Так устроен человек – ему кажется, что самое интересное за горами. Там любовь, красота, истина и настоящая жизнь. А тут чего? Могила мужа за сорок пять тысяч – слава Богу, что все под ключ, и участок светлый, веселый – на горке под соснами. Но Нюта знает здесь больше умерших людей, чем живых, приходящих к их надгробьям, и это не так уж весело. Что еще? Коттедж на покатом участке – здесь все участки покатые, потому что стоят на горах, потому и называется место – Пушкинские Горы. Из дома открывается вид на долины, куда Нюта не успевает смотреть – работы много, а силы уже не те. Рожь в полтора моих роста колышется на месте грядок прошлогодней картошки, потому что земля должна отдохнуть. Для меня ее шелест – музыка, для Нюты – рутина.

В углу участка неизменный зеленый сортир: «Не пугайся, он пищит», – говорит Нюта. «О, Боже, а там-то что пищит?!» – спрашиваю я, утомленная битвой с ночным будильником соседа.
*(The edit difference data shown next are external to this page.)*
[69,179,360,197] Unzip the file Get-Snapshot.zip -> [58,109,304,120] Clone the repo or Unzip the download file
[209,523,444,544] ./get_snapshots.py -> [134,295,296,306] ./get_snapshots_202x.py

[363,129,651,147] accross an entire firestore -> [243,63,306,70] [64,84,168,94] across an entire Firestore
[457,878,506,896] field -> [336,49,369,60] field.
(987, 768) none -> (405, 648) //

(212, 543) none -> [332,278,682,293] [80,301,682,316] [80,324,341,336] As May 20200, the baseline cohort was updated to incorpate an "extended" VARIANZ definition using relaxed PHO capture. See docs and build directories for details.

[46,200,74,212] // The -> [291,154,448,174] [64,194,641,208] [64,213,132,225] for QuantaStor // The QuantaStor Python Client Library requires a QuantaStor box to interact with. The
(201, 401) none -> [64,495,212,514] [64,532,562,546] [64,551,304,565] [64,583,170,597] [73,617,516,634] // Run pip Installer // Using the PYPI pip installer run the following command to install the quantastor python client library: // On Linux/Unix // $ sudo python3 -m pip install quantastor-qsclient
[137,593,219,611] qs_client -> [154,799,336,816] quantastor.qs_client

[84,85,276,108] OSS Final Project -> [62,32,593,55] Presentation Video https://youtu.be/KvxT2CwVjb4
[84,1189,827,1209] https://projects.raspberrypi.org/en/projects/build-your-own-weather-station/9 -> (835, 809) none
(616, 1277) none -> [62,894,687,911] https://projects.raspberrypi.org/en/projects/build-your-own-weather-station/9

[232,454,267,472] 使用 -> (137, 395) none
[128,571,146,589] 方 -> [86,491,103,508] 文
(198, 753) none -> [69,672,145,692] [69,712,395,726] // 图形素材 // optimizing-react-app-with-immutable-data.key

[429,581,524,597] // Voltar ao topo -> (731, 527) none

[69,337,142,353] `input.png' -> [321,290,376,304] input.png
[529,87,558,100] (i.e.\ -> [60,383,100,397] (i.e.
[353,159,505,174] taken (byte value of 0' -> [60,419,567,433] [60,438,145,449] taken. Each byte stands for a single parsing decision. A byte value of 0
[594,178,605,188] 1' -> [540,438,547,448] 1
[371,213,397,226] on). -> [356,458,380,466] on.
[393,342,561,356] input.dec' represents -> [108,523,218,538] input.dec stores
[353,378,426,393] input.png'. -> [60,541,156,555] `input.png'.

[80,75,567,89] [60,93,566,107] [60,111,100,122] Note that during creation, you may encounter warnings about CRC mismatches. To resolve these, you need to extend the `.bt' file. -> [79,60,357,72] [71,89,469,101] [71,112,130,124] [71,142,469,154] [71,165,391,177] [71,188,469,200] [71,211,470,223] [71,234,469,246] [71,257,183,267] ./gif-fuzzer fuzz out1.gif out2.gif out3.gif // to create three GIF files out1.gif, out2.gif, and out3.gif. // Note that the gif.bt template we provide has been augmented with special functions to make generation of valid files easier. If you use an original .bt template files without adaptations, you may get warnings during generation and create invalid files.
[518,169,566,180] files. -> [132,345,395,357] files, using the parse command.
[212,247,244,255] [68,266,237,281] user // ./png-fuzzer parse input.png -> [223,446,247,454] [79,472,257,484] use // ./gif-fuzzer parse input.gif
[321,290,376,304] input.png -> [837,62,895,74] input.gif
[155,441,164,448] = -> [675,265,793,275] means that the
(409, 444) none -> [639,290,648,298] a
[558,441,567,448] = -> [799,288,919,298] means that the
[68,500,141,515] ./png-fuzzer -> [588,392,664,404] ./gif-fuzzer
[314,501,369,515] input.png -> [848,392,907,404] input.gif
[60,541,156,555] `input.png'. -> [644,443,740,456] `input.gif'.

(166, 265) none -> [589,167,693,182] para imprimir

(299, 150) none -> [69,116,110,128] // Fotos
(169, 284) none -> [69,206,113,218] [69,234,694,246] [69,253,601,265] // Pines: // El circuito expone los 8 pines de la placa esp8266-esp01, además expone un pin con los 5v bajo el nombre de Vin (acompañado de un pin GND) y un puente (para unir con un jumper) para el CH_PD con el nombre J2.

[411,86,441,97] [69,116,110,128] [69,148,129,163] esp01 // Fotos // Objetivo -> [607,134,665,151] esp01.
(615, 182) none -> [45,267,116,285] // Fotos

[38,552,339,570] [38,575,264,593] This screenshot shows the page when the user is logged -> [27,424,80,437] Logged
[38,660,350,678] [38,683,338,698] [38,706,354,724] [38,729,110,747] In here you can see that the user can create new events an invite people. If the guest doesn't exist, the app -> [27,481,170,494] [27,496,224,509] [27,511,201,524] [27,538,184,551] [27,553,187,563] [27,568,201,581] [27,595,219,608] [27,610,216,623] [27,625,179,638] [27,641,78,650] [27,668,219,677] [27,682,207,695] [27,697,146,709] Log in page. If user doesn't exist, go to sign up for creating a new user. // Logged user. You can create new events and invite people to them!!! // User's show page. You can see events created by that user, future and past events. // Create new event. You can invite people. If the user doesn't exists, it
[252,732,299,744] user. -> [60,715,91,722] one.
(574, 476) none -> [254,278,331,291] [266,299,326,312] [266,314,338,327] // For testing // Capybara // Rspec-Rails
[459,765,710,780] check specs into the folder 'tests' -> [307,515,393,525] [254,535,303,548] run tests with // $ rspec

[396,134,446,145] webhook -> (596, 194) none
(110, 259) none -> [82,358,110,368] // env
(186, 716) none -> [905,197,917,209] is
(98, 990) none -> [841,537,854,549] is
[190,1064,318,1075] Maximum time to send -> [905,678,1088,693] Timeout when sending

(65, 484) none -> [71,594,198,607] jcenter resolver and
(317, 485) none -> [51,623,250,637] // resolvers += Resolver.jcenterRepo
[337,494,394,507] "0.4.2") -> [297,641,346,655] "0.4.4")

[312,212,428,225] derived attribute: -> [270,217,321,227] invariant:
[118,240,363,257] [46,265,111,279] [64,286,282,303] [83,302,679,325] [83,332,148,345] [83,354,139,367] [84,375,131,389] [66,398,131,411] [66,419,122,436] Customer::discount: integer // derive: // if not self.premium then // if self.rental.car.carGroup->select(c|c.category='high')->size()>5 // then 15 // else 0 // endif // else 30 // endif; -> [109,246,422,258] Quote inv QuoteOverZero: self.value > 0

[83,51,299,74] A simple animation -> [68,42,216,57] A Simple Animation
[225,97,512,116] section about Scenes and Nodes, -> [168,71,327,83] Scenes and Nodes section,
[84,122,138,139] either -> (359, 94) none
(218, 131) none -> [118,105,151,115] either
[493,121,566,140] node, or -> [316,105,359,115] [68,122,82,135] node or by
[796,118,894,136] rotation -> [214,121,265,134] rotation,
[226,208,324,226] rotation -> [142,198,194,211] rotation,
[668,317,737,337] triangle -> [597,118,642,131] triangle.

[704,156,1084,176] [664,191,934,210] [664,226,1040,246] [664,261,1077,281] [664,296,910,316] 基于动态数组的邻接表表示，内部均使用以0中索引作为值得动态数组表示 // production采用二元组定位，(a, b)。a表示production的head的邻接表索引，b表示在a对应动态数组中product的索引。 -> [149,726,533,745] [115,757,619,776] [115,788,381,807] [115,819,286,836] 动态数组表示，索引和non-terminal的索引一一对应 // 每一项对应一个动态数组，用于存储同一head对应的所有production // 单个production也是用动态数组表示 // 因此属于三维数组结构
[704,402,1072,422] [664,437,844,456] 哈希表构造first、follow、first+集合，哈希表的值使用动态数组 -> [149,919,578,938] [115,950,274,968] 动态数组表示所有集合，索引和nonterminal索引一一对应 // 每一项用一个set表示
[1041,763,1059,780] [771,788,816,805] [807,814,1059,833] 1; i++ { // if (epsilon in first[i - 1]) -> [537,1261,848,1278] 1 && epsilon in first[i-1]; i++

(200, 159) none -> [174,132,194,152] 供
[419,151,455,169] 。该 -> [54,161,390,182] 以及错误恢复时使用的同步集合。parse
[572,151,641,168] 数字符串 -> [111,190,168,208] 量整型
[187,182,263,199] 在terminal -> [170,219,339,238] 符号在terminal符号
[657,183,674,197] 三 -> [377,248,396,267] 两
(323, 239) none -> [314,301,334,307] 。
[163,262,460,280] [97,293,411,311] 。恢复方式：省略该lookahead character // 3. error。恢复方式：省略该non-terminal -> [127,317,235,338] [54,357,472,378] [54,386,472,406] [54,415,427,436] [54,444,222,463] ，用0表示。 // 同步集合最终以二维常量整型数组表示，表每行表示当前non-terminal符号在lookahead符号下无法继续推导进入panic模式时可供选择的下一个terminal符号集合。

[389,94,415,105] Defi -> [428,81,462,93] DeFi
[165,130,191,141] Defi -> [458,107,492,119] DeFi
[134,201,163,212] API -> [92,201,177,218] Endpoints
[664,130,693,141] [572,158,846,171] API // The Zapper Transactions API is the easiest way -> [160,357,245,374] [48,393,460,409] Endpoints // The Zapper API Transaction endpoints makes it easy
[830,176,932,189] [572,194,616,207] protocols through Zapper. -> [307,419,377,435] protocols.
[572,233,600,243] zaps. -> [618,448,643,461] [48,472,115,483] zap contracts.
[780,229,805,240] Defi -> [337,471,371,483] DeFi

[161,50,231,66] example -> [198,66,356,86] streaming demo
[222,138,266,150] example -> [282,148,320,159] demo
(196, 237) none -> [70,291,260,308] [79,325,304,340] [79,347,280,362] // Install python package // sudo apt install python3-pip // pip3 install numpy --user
Там пикает электронный вибратор для отпугивания кротов. Вот повезло ребятам, говорю я, но Нюта хохочет – нет, это такие вибрации, которые они не любят. Видимо, это Людкины вибрации, которых не выдерживают даже шахтеры, не то что кроты. И даже качели, которые ради меня Нюта освобождает от целлофана, как мумию из савана, для нее – обуза, а для меня – место, где я пишу эту новеллу. А Нюта меж тем спит в это время в доме, под телевизором с очередным «мылом».


А мне интересно здесь.


Интересно, как тридцать лет путешествуя по всему миру, умный украинский Одиссей по имени Олександр Николаевич так этого мира за своими приборами и не увидел и все искал его в фантастических романах с самодельными переплетами. Интересно, почему пережив перестроечные кризисы и сотни экстремальных экспедиций, он смертельно заболел после естественной смерти старой собаки. Интересно, почему не стал лечиться по совету жены и шесть лет копался в саду, отвлекая себя от съедающей изнутри болезни. Интересно, почему любитель вод не полюбил широкую реку Великую и ее узкий приток Сороть и не успокоил душу пушкиногорской красотой вокруг них.

Интересно, почему перестают рожать своих младенцев с таким трудом и тщанием выращенные Нютой и им дети. Интересно, как российский бизнес, турецкие пляжи и компьютерные игры умудрились затмить для них и взращиваемого ими следующего поколения «солнце русской поэзии» Александра Сергеевича Пушкина.

Интересен простодушный соседский дворовый пес с неподходящей кличкой Кинг и подбитой задней лапой. Нюта зовет его Дружок, он охотно откликается, ест из рук и путешествует с ней на кладбище раз в неделю. Интересно ехать к Нюте через это самое кладбище и, вырулив из черничного леса в земляничные поля, смотреть, как ветер играет цветами постоянно меняющегося разнотравья, отмечая ход вселенского времени, которое теперь, надеюсь, видит с высоты своей бессмертной души Одиссей Олександр Николаевич.